Life was simple back then. When one of yours organs like heart or liver weren’t functioning you died. In the 21st century a revolution goes on to change this.

Advancements in electronics and stem cell research make this possible. This leads to artificial hearts, liver, pancreas, kidneys and lungs. The first artificial heart was already implemented in 1982. The difference with 21st approaches is that it is made from the patients own stem cells, and they are grown in the lab to be a perfect fit for a specific person.

Cloud: Amazon AWS

The road from servers at the office to cloud computing is also a story of many small steps. First, rooms were created especially for hosting servers. Because of networking advancements these servers didn’t need to be located at the office anymore. Later the servers were moved to third-party companies who hosted the server in a data center.
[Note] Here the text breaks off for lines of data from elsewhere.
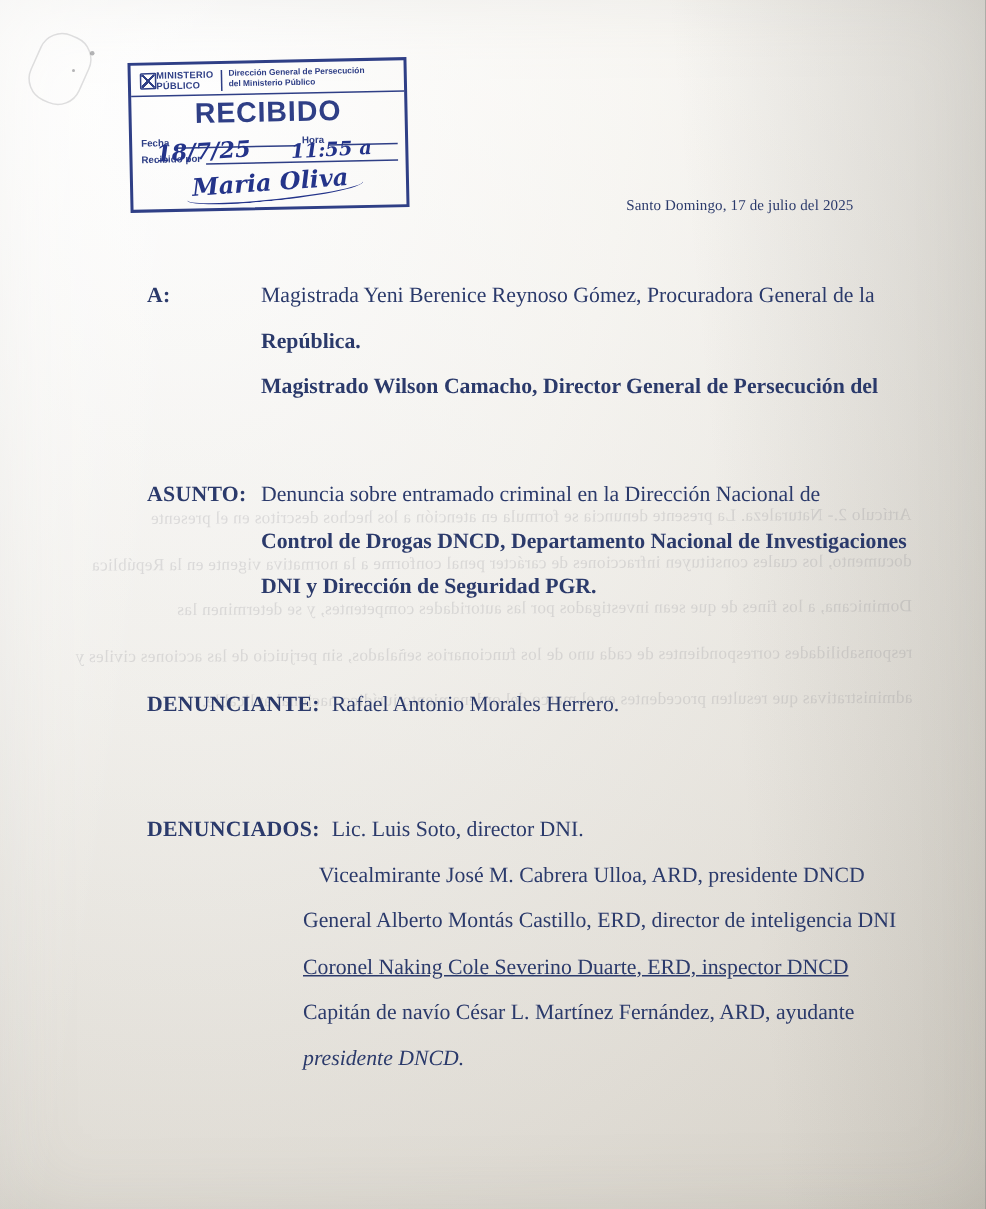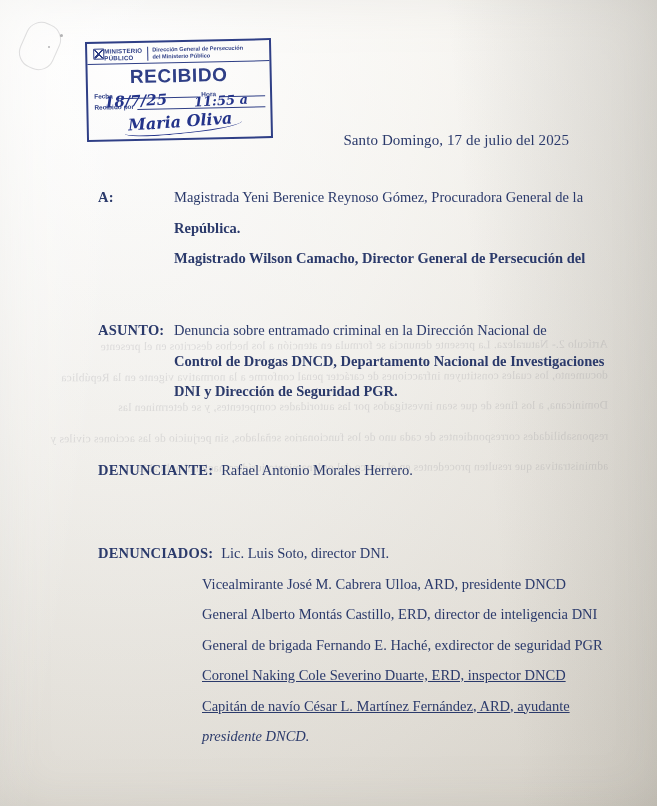"Santo Domingo, 17 de julio" .dateline { font-size: 15px -> 10px }
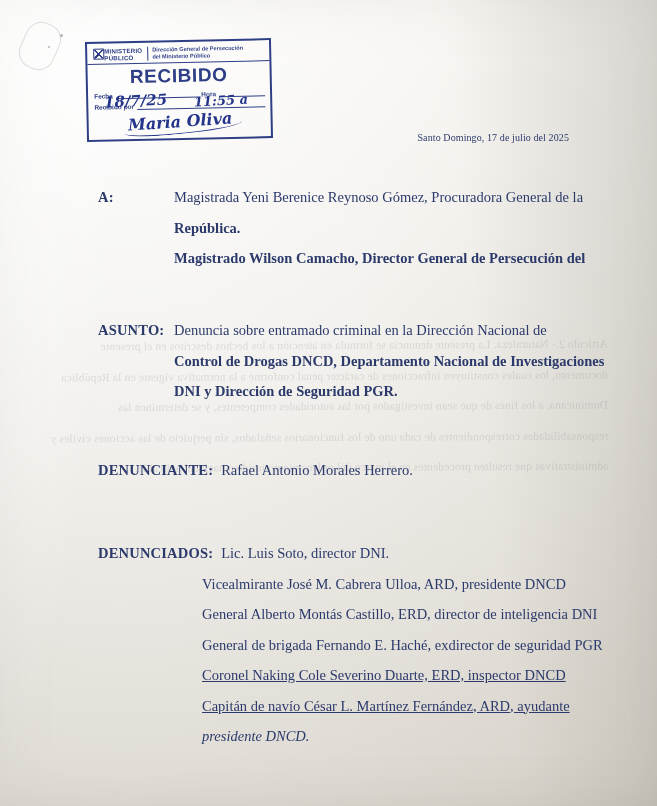"Vicealmirante José M. Cabrera Ulloa," div.line { text-align: none -> center }
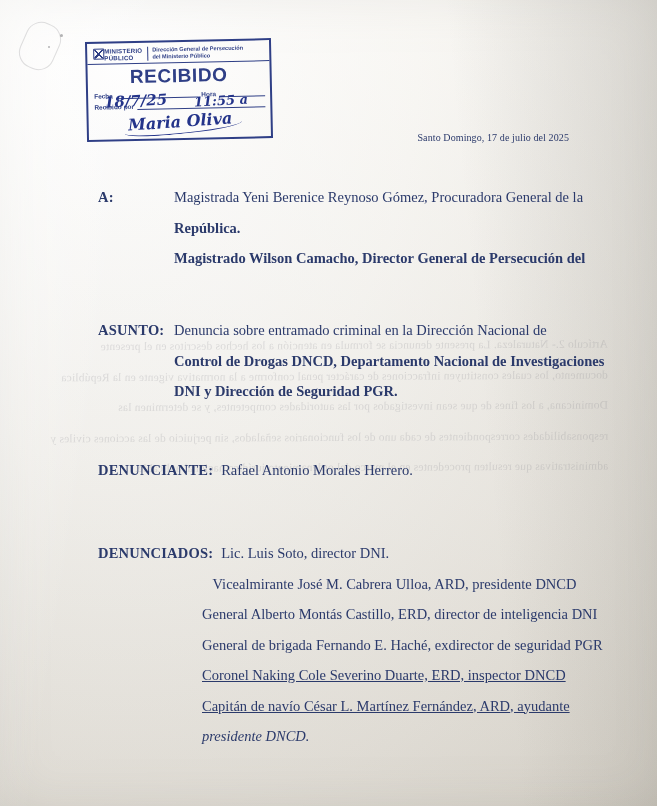"General de brigada Fernando E." div.line { html: <div>General de brigada Fernando E. Haché, exdirector de seguridad PGR</div> -> none }
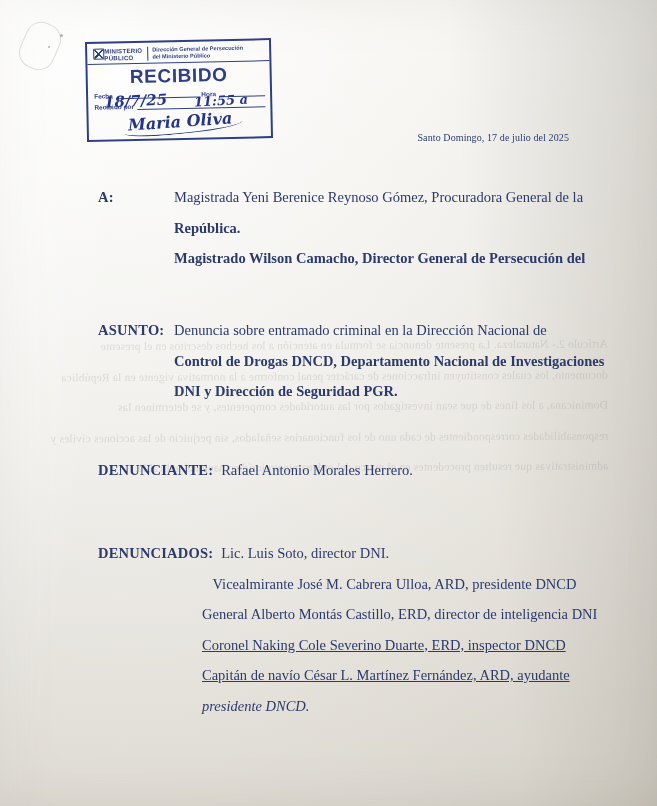"Capitán de navío César L." div.line { text-decoration: underline -> none }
Because of virtualization and containerization it became less and less important where software was running. It was running somewhere in the ‘cloud’. This is also sometimes sarcastically called “on somebody else’s computer”.

Nowadays big vendors like Amazon AWS or Microsoft Azure offer off-the-shelve applications where companies are paying for usage. Not everyone is aware that most of the things like Netflix and Spotify run in the cloud. A journalist blocked Amazon AWS and couldn’t use a lot of those services anymore. Her mobile device tried to make 98000 connections to Amazon in a week.